··· Source material ···

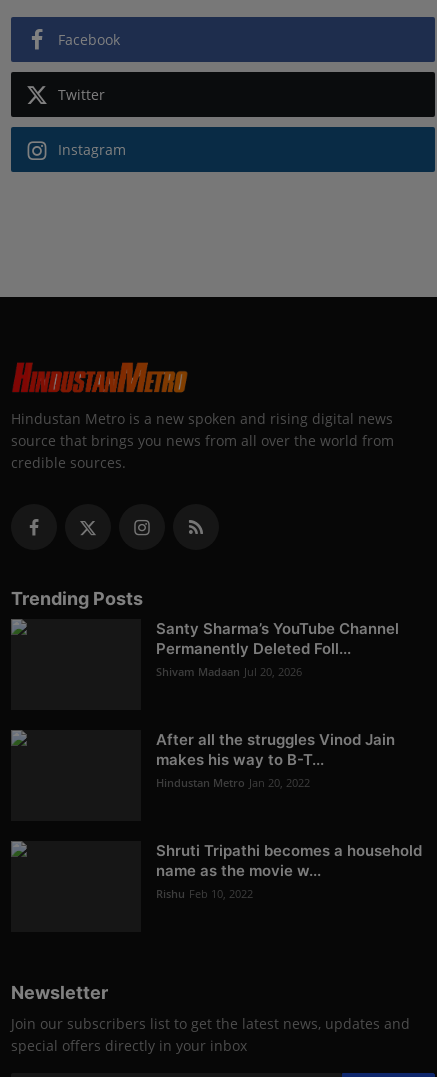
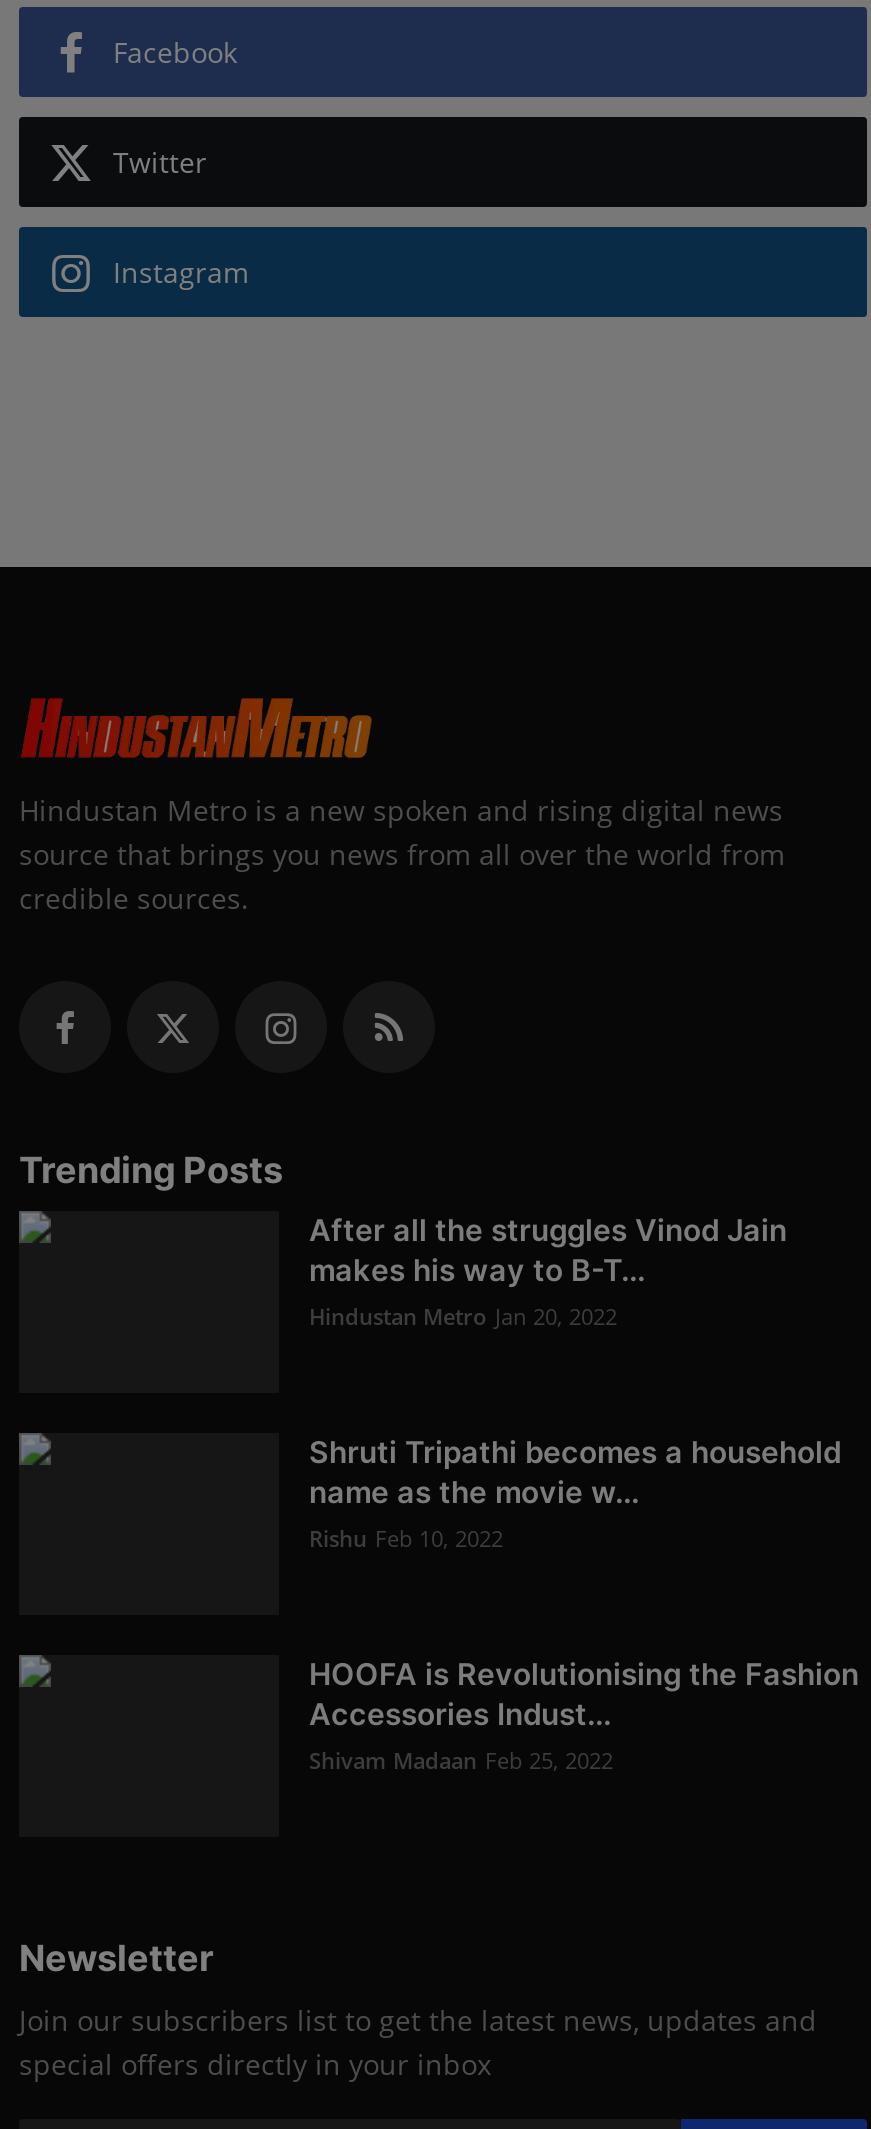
- Santy Sharma’s YouTube Channel
- Permanently Deleted Foll...
- Shivam Madaan Jul 20, 2026

moved up: After all the struggles Vinod Jain | makes his way to B-T... | Hindustan Metro Jan 20, 2022 | Shruti Tripathi becomes a household | name as the movie w... | Rishu Feb 10, 2022

+ HOOFA is Revolutionising the Fashion
+ Accessories Indust...
+ Shivam Madaan Feb 25, 2022
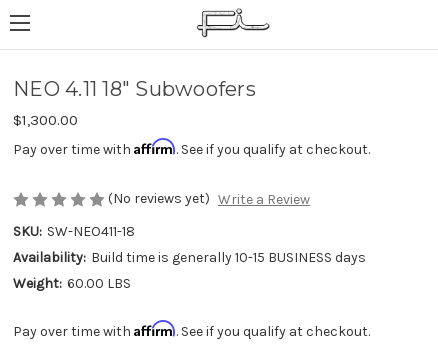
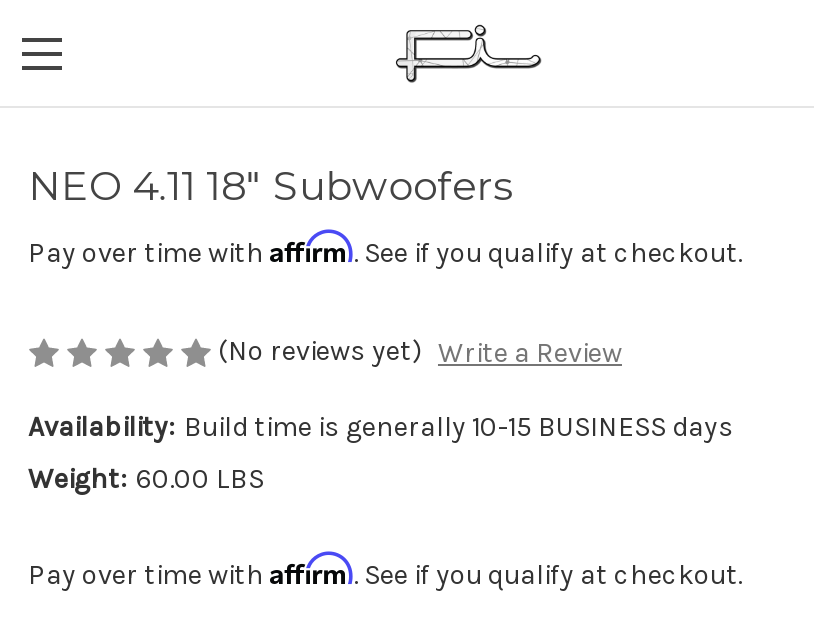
- $1,300.00

- SKU: SW-NEO411-18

···

What is needed is every line of the data above, set down exactly but with the images left out.

- Santy Sharma’s YouTube Channel
- Permanently Deleted Foll...
- Shivam Madaan Jul 20, 2026

moved up: After all the struggles Vinod Jain | makes his way to B-T... | Hindustan Metro Jan 20, 2022 | Shruti Tripathi becomes a household | name as the movie w... | Rishu Feb 10, 2022

+ HOOFA is Revolutionising the Fashion
+ Accessories Indust...
+ Shivam Madaan Feb 25, 2022
- $1,300.00

- SKU: SW-NEO411-18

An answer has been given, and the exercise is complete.